Lightune.G (Croatia): Route 666

In the continuity of their research on light, the Lightune.G collective introduces a new approach to luminescent sound content.This time, the work is based on the relation between accidental light elements needed to produce a sound image. Six solar panels are set on the roof of a van and connected to the audio system of the vehicle through a computer. Six passengers choose six city routes during a night ride. City street lights, window shops, advertising lights, create a sound composition depending on traffic and the vehicle’s direction. The driver is the composer in this case and every performance is unique.
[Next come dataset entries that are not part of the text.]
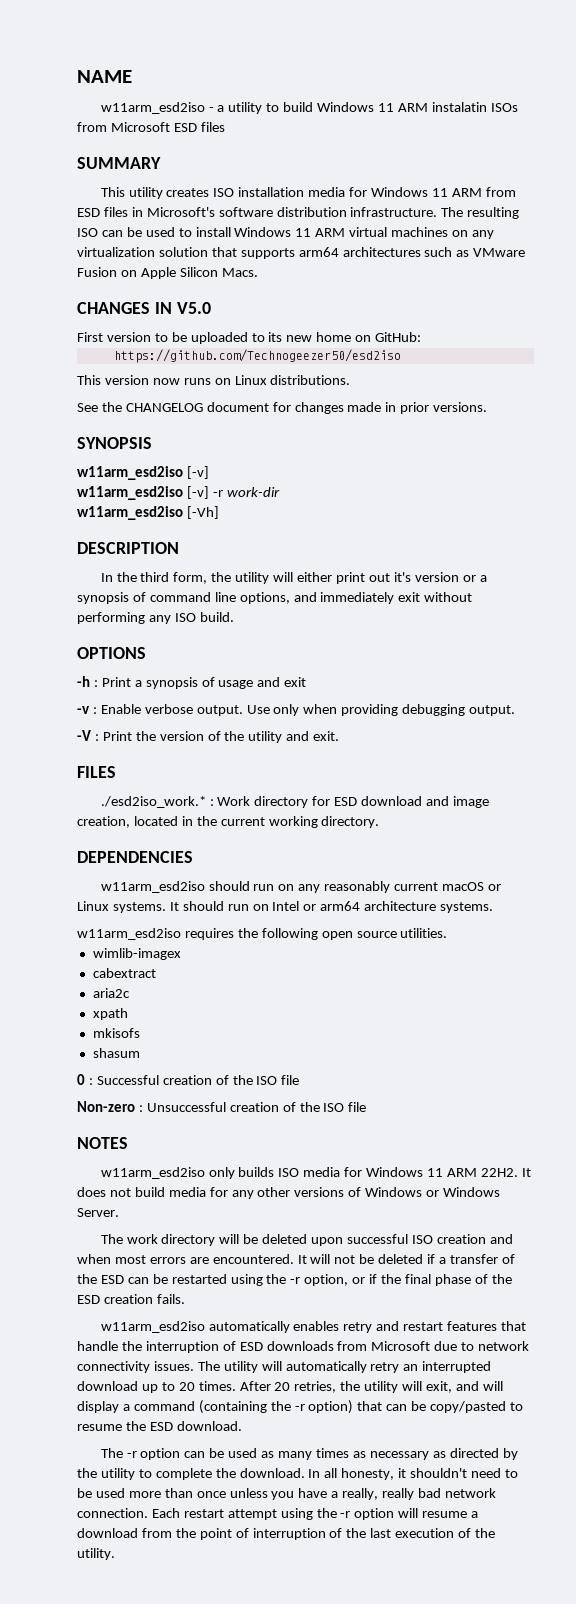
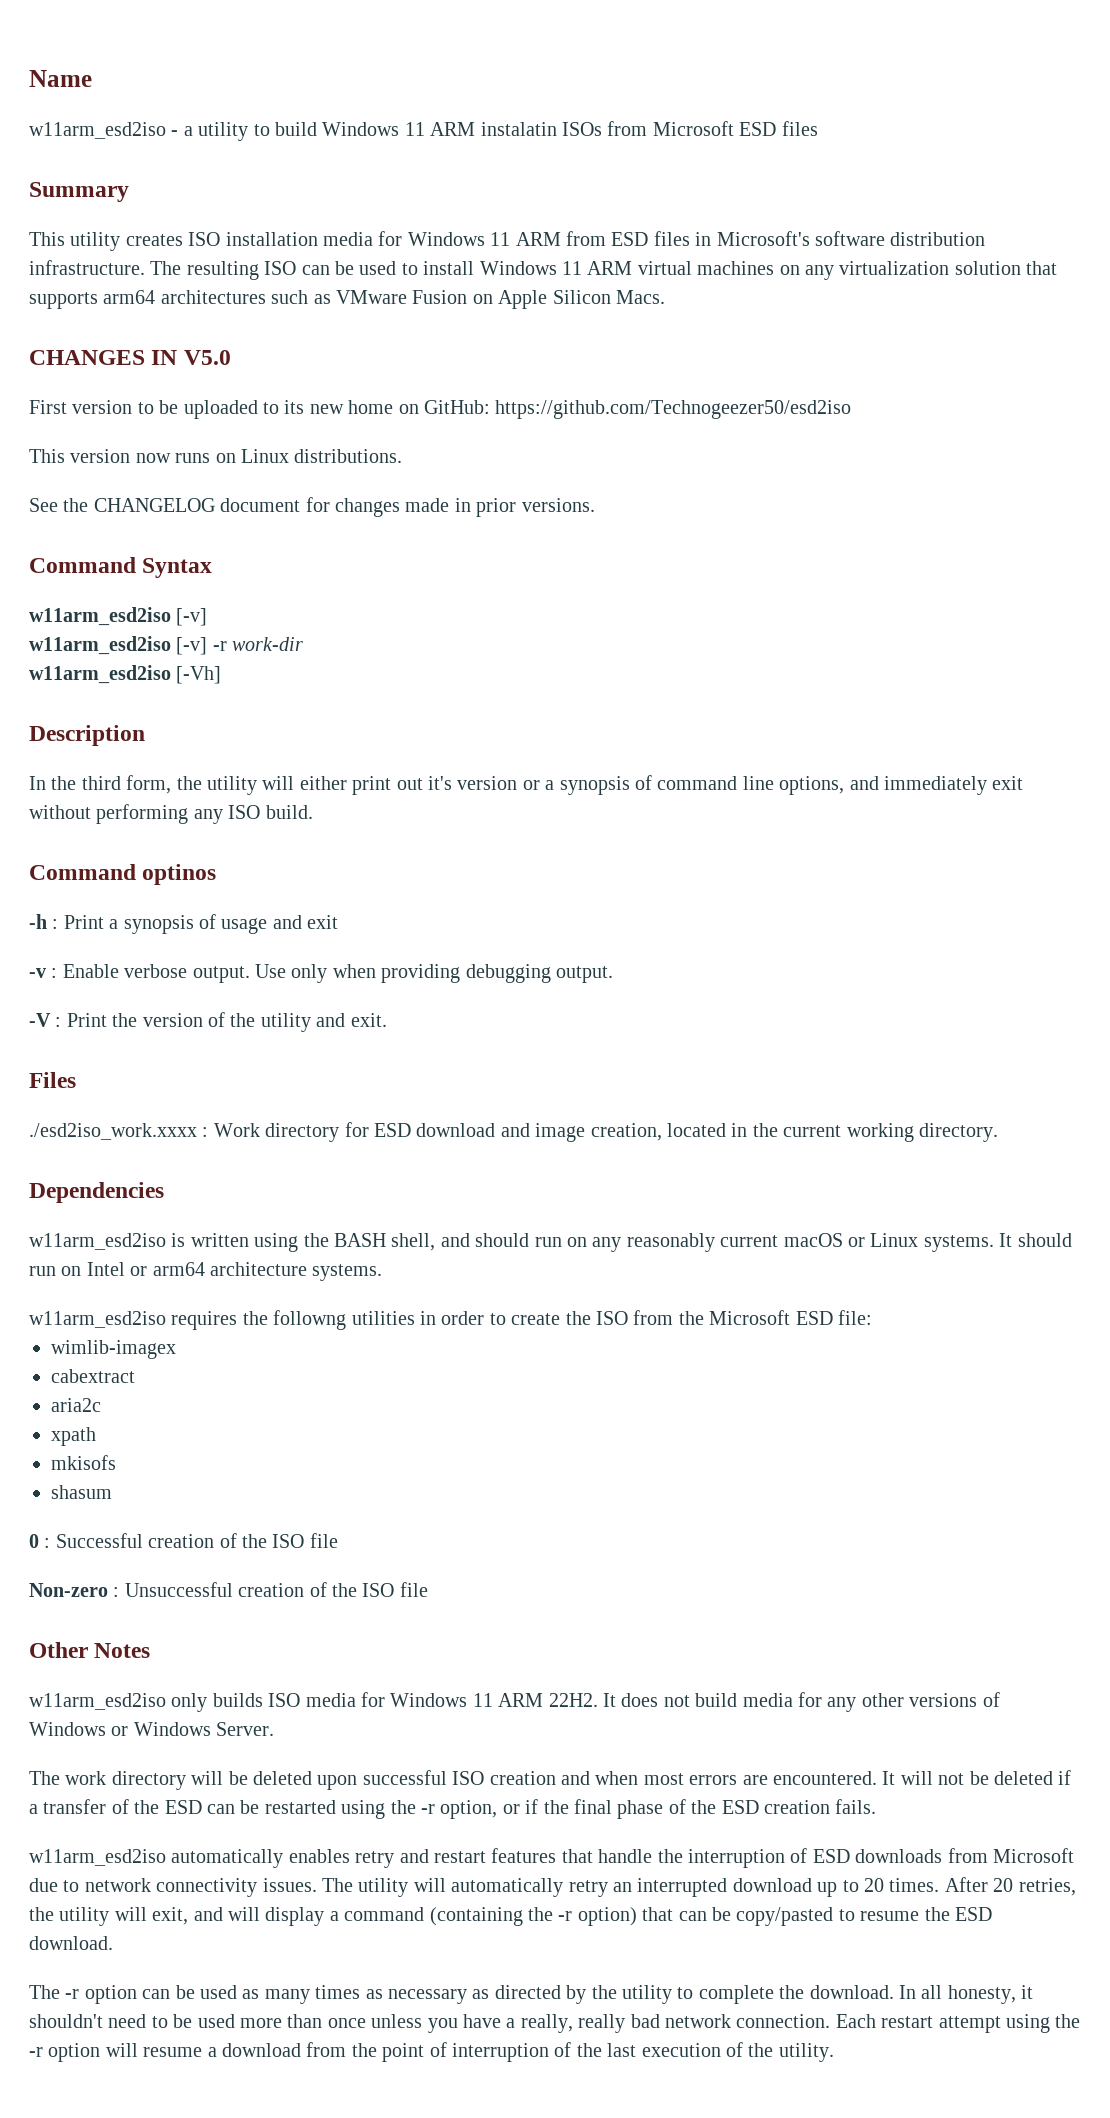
- NAME
+ Name
- SUMMARY
+ Summary
- First version to be uploaded to its new home on GitHub:
- https://github.com/Technogeezer50/esd2iso
+ First version to be uploaded to its new home on GitHub: https://github.com/Technogeezer50/esd2iso
- SYNOPSIS
+ Command Syntax
- DESCRIPTION
+ Description
- OPTIONS
+ Command optinos
- FILES
- ./esd2iso_work.* : Work directory for ESD download and image creation, located in the current working directory.
+ Files
+ ./esd2iso_work.xxxx : Work directory for ESD download and image creation, located in the current working directory.
- DEPENDENCIES
- w11arm_esd2iso should run on any reasonably current macOS or Linux systems.
+ Dependencies
+ w11arm_esd2iso is written using the BASH shell, and should run on any reasonably current macOS or Linux systems.
- w11arm_esd2iso requires the following open source utilities.
+ w11arm_esd2iso requires the followng utilities in order to create the ISO from the Microsoft ESD file:
- NOTES
+ Other Notes

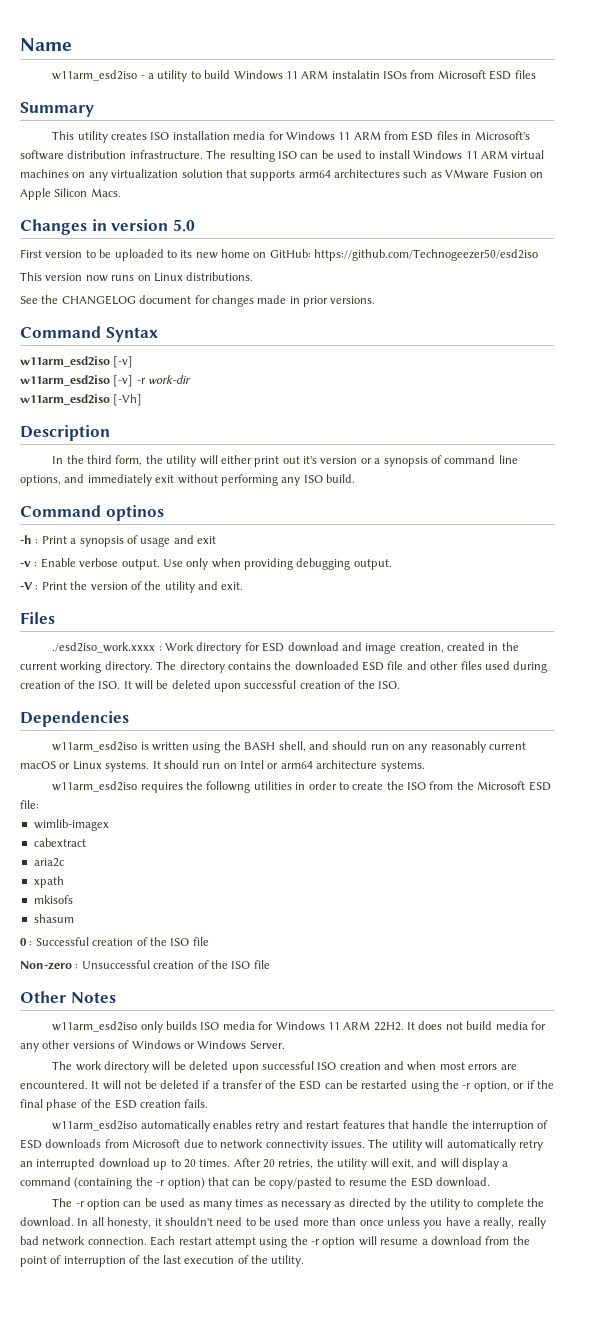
- CHANGES IN V5.0
+ Changes in version 5.0
- ./esd2iso_work.xxxx : Work directory for ESD download and image creation, located in the current working directory.
+ ./esd2iso_work.xxxx : Work directory for ESD download and image creation, created in the current working directory. The directory contains the downloaded ESD file and other files used during creation of the ISO. It will be deleted upon successful creation of the ISO.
Hiroo Iwata (Japan): BigRobot Mk.1

Large-scale humanoid robots, such as Gundam or Macros, are popular in Japanese animations and mangas. What if such robots were to appear in the real world? Whereas these robots are often used in battlefields in fictional stories, their large-scale humanoid counterparts in the real world are highly vulnerable and fragile machines, such that they could never be used on the battlefield. On the other hand, the very existence of real large-scale robots may work to inspire courage among the audience. Thus, proving they have potential as an art form.

The Big Robot Project emerging out of the PhD. program in Empowerment Informatics at the University of Tsukuba, aims to develop the world's largest robot in which a pilot can ride and move at its will. The Big Robot Mk1 has two legs with wheels, mounting the pilot at a 5m height position. Thus, the pilot feels as if their body were that of a powerful 5 meter giant.


Takeshi Oozu (Japan): The Escaping Chair

The Escaping Chair is a chair-shaped device, which tries to escape from nearby people. When it detects a person approaching, the chair automatically moves away to prevent people from sitting. Ironically, this in turn makes the person more aware of their desire to sit down. Though the chair only has the simple function of moving away from approaching people, it is possible to feel its will through its actions.


Marko Batista (Slovenia): Bentronix

Bentronix is a sonic research project or composition for a variable number of hybrid generators of sound, that, under an electronic voltage, produce auditory frequencies. All generators have different architectures and thus each of them produces a fraction of the spectrum, which produces a composition of sound textures. Generators are connected to sets, so they can communicate simultaneously with each other and transmit signals to sound amplifiers connected to the speakers in the gallery.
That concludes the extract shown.